▸ Work order
Find "достовірність даних, використаних</div>" and "</body></html>" in the records below. Copy the lines holding them and every line between, exactly, and no others.

▸ Given data
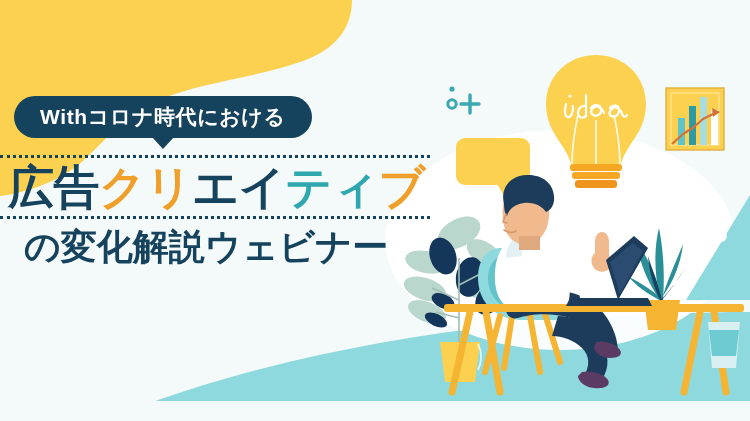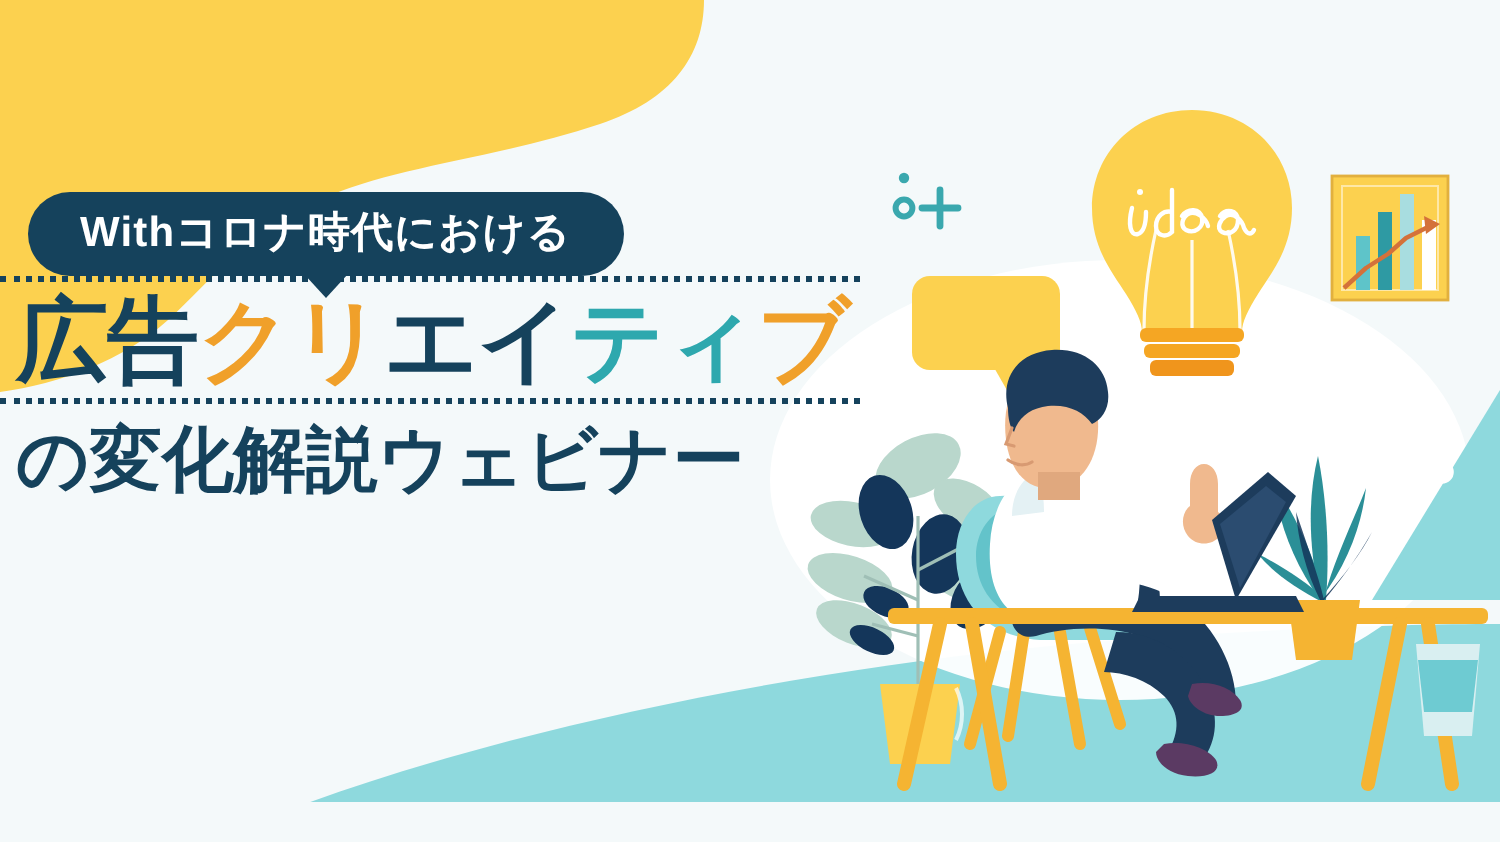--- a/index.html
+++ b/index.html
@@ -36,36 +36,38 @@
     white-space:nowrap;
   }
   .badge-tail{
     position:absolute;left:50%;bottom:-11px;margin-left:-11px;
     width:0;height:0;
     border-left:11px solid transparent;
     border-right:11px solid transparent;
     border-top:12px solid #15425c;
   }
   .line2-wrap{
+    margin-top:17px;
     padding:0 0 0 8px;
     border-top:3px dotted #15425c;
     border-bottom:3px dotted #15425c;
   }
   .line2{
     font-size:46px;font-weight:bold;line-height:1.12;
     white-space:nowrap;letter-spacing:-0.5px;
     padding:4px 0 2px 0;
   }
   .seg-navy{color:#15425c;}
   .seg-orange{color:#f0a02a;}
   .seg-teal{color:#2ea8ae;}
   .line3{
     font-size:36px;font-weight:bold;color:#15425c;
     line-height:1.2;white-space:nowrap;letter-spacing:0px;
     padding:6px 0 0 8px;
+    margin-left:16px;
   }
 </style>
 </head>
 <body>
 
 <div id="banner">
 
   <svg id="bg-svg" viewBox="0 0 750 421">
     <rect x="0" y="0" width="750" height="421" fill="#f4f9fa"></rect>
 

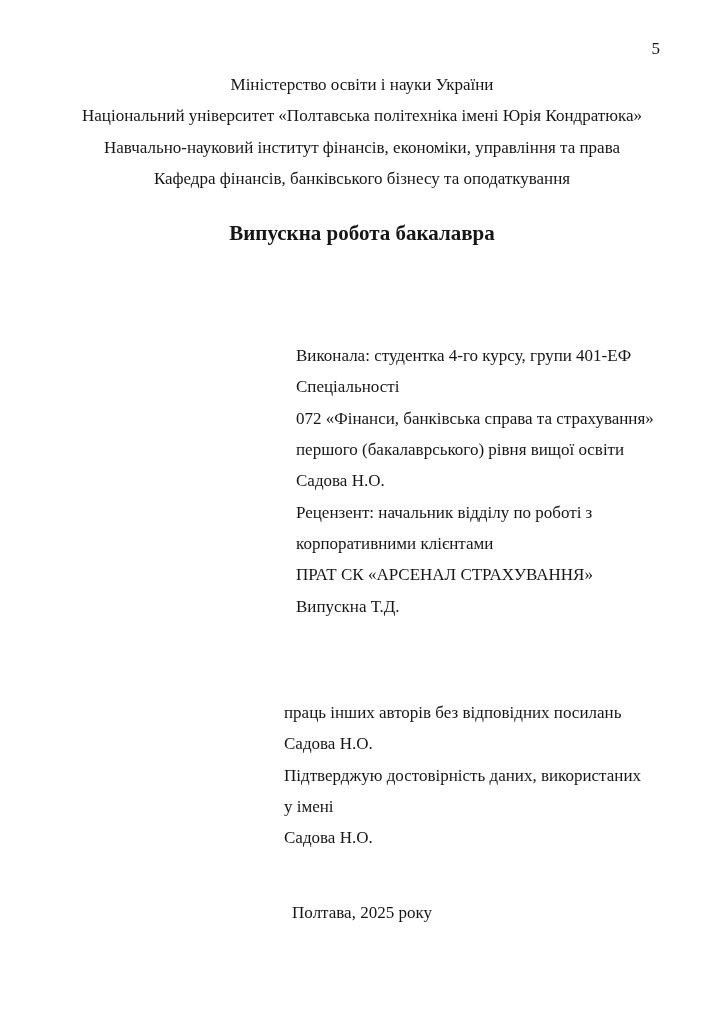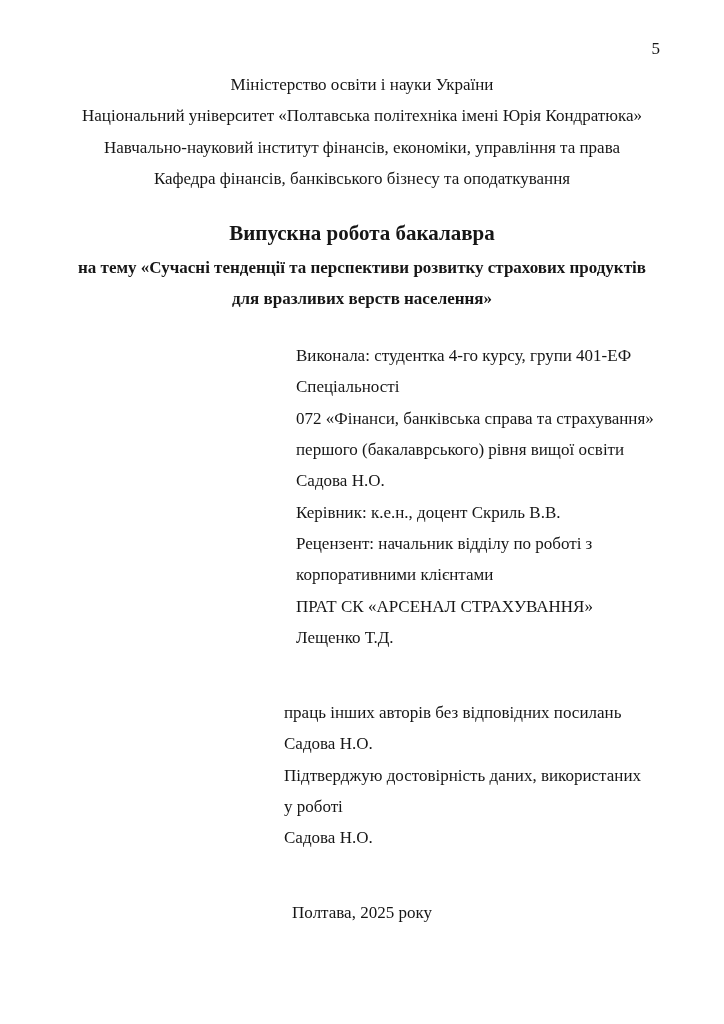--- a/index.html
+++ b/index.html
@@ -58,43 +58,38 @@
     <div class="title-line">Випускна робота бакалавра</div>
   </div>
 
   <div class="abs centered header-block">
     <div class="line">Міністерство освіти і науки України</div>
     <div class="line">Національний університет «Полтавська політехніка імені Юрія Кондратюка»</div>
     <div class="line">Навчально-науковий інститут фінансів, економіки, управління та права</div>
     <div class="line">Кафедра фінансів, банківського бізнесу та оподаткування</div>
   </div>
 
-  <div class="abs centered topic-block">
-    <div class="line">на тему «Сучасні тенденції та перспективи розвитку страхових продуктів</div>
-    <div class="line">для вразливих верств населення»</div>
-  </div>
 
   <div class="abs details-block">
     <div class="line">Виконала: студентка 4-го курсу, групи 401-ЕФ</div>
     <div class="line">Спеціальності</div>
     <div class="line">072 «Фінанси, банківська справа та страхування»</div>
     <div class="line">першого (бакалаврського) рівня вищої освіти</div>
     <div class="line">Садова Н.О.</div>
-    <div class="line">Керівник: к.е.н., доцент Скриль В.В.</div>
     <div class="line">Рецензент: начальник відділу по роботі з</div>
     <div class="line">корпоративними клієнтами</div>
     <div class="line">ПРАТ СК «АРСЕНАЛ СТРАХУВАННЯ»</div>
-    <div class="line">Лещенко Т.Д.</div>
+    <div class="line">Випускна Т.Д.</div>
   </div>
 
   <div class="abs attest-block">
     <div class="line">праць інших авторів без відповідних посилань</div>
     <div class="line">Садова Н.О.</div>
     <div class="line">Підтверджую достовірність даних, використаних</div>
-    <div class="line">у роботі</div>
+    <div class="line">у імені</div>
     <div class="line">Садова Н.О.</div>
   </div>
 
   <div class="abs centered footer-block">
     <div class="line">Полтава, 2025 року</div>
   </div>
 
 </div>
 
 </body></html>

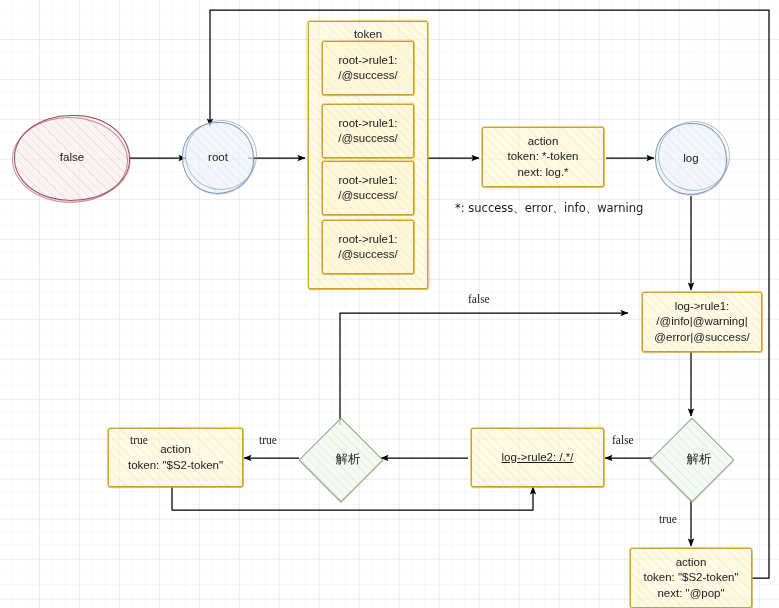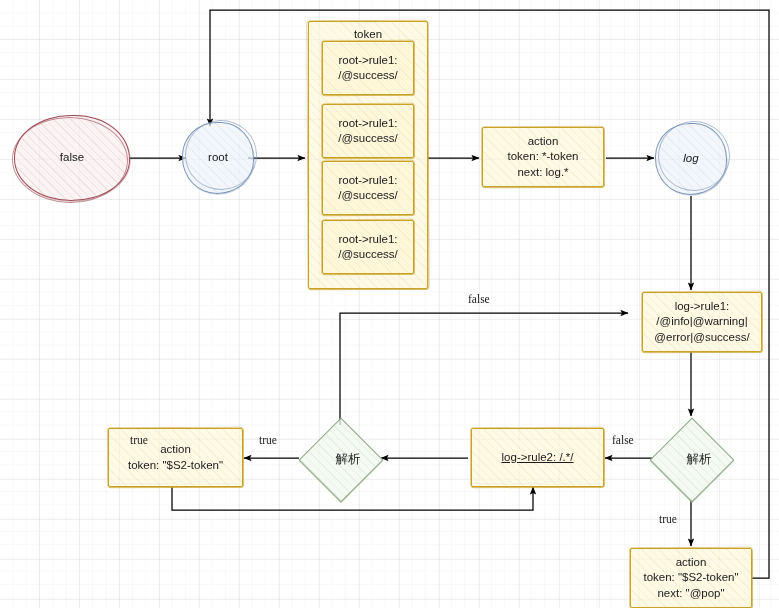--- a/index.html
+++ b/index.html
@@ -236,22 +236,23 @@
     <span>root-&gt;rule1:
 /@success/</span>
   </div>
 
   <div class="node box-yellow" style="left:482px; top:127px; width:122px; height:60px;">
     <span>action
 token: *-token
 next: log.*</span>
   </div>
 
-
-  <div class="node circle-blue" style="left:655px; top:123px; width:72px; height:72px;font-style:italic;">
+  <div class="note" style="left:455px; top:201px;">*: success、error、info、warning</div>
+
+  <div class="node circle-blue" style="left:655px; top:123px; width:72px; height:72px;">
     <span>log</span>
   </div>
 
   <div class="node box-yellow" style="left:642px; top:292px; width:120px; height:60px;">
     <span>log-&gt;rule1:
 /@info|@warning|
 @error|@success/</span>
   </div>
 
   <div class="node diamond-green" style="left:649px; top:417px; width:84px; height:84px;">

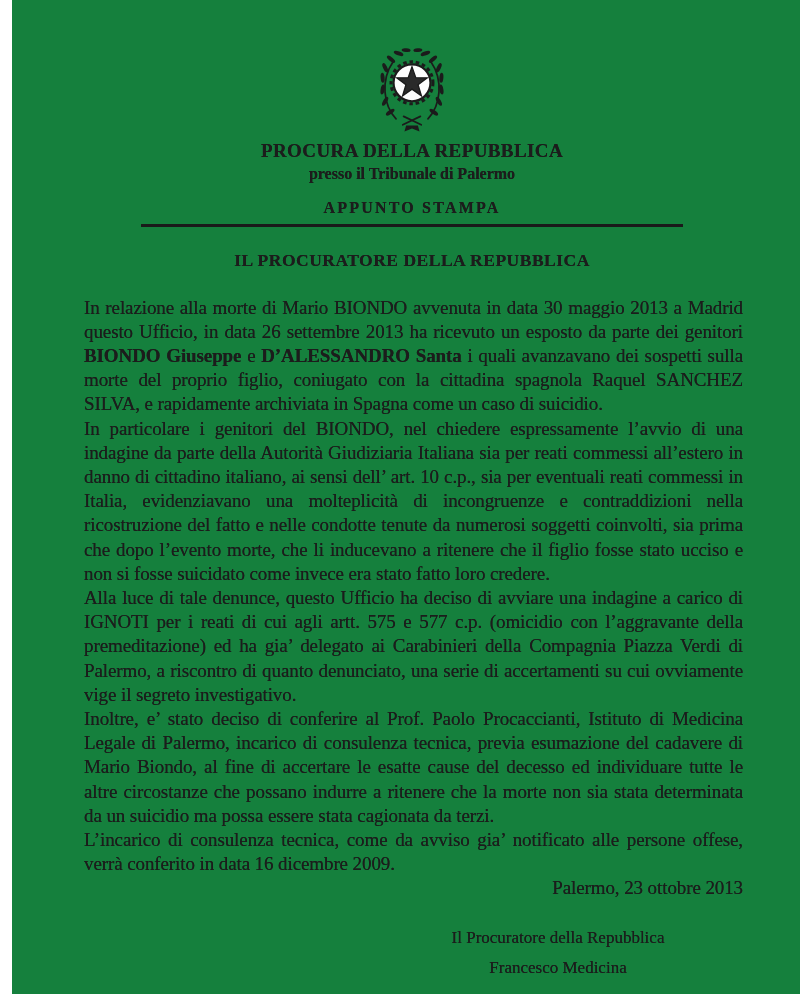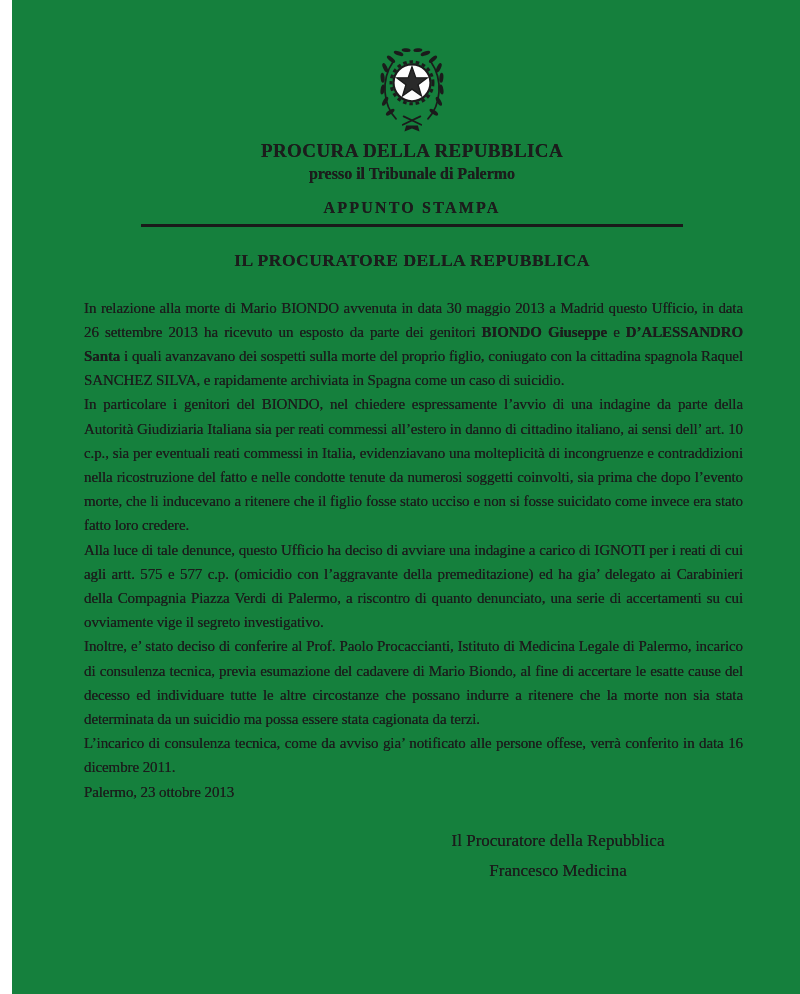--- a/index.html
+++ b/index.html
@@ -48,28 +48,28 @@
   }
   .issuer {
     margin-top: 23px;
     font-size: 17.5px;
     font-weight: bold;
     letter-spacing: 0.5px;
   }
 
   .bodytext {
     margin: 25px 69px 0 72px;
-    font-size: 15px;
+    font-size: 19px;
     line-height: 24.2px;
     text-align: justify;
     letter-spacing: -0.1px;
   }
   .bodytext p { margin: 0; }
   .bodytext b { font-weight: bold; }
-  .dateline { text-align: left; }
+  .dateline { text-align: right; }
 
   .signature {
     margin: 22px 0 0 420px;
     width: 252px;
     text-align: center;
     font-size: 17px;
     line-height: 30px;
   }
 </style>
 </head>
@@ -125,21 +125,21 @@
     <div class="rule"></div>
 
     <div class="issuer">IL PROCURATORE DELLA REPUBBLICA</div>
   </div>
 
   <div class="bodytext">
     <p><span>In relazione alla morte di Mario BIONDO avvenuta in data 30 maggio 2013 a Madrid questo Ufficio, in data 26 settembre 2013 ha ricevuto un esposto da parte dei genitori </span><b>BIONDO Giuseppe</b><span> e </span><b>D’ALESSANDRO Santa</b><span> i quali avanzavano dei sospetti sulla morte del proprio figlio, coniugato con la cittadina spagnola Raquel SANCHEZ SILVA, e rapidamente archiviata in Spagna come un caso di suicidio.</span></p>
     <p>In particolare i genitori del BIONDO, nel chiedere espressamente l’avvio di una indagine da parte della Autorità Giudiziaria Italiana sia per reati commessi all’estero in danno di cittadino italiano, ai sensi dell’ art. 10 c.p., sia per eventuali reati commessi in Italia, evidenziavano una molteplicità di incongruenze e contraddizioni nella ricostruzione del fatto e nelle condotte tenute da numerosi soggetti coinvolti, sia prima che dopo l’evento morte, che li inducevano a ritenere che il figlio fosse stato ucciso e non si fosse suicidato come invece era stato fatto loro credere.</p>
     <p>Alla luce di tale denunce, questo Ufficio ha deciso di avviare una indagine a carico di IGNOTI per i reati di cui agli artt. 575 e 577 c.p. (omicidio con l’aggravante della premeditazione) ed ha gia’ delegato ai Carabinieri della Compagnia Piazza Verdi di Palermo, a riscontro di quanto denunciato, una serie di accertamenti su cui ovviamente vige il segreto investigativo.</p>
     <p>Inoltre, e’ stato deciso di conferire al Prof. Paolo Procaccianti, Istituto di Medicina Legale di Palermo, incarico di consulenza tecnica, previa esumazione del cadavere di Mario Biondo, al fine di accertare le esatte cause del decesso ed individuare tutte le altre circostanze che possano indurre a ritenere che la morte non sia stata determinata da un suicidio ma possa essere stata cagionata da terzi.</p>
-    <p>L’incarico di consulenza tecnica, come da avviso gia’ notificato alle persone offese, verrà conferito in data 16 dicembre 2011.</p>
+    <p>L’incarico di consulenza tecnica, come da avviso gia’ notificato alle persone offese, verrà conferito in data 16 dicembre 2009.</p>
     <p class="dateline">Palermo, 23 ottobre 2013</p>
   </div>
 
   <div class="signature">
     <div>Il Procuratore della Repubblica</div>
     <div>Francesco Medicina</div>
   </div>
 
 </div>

▸ Exercise result
     <div class="line">Підтверджую достовірність даних, використаних</div>
-    <div class="line">у роботі</div>
+    <div class="line">у імені</div>
     <div class="line">Садова Н.О.</div>
   </div>
 
   <div class="abs centered footer-block">
     <div class="line">Полтава, 2025 року</div>
   </div>
 
 </div>
 
 </body></html>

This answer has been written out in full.